When the spatial distance between different physical space points in the physical space point pair corresponding to the key point pair is determined according to the vehicle type information, the spatial distance may be determined by a vehicle type information recognition model, for example, when the vehicle type information recognition model is trained, the output result is the vehicle type information of the vehicle and the spatial distance between different physical space points in the physical space point pair corresponding to each group of key point pairs, and the spatial distance between different physical space points in the physical space point pair corresponding to each group of key point pairs is determined directly based on the vehicle type information recognition model. Alternatively, the electronic device may store a database, where the database stores vehicle type information and spatial distances between different physical spatial points in the pair of physical spatial points corresponding to each group of key point pairs of the vehicle type. After the model information of the target vehicle is determined based on the model information recognition model, the database is searched, and the spatial distance between different physical space points in the physical space point pair corresponding to the key point pair corresponding to the model information is determined.

After the spatial distance between different physical space points in a physical space point pair corresponding to a key point pair is determined, the coordinate information of the physical space point pair is determined according to the coordinate information of a ground point pair corresponding to the key point pair, the spatial distance and the optical center coordinate information of a camera which is calibrated in advance and used for collecting the image in a ground plane coordinate system.

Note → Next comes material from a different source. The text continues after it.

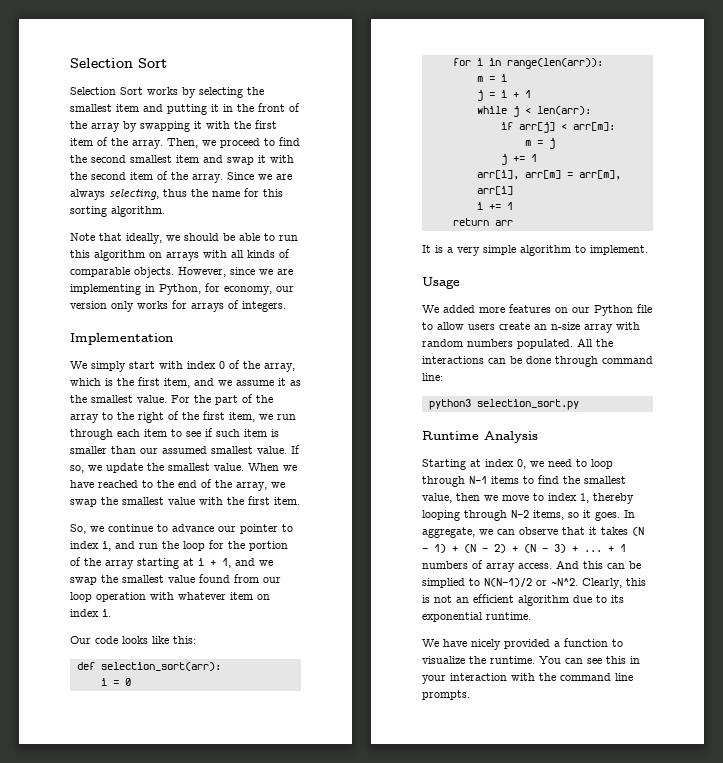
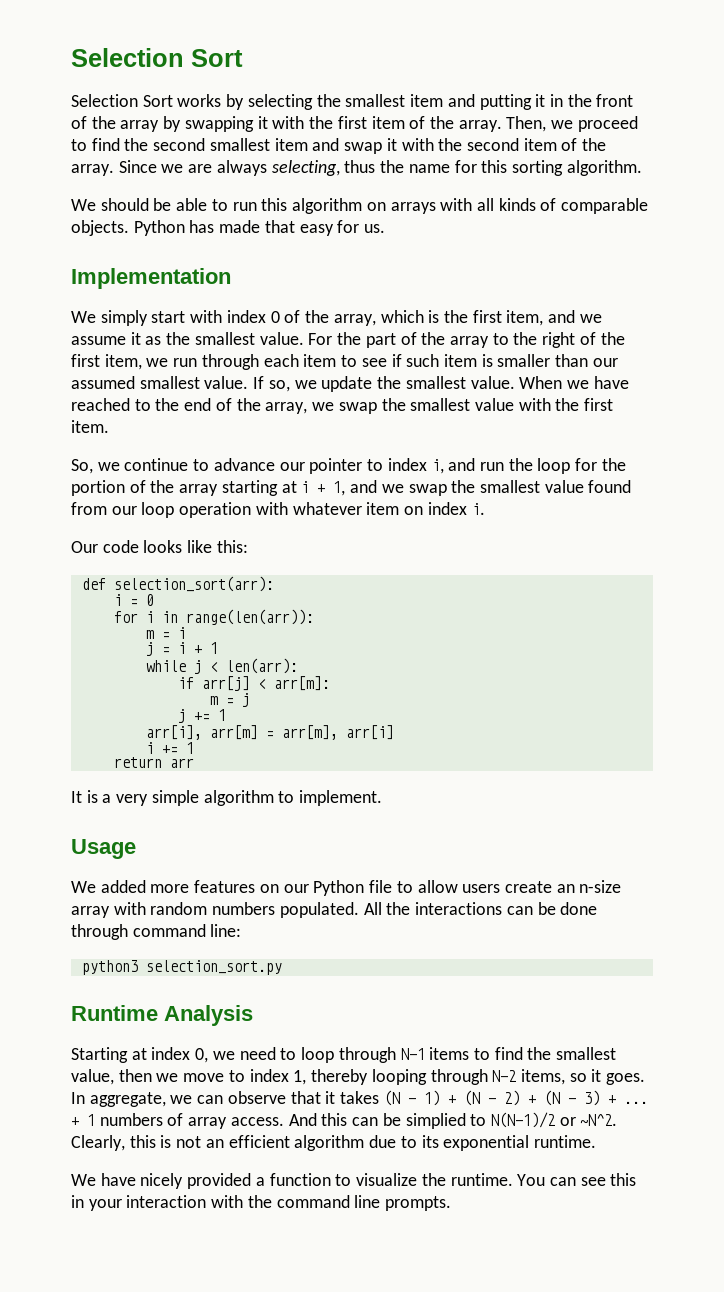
[70,233,180,244] Note that ideally, we -> [71,199,96,211] We
[178,267,293,277] [70,283,294,295] [70,300,286,312] However, since we are implementing in Python, for economy, our version only works for arrays of integers. -> [133,220,386,236] Python has made that easy for us.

Specifically, according to connection lines between optical center coordinate information of a camera which collects the image and different ground points in a ground point pair corresponding to the key point pair respectively in a ground plane coordinate system which is calibrated in advance, determining the corresponding relation between the optical center coordinate information and the coordinate information of the different ground points respectively; determining the corresponding relation between the coordinate information of different physical space points in the physical space point pair corresponding to the key point pair and the space distance between the different physical space points; and determining the coordinate information of the physical space point pair according to the corresponding relation between the optical center coordinate information and the coordinate information of the different geographical points, the corresponding relation between the coordinate information of the different physical space points and the spatial distance between the different physical space points.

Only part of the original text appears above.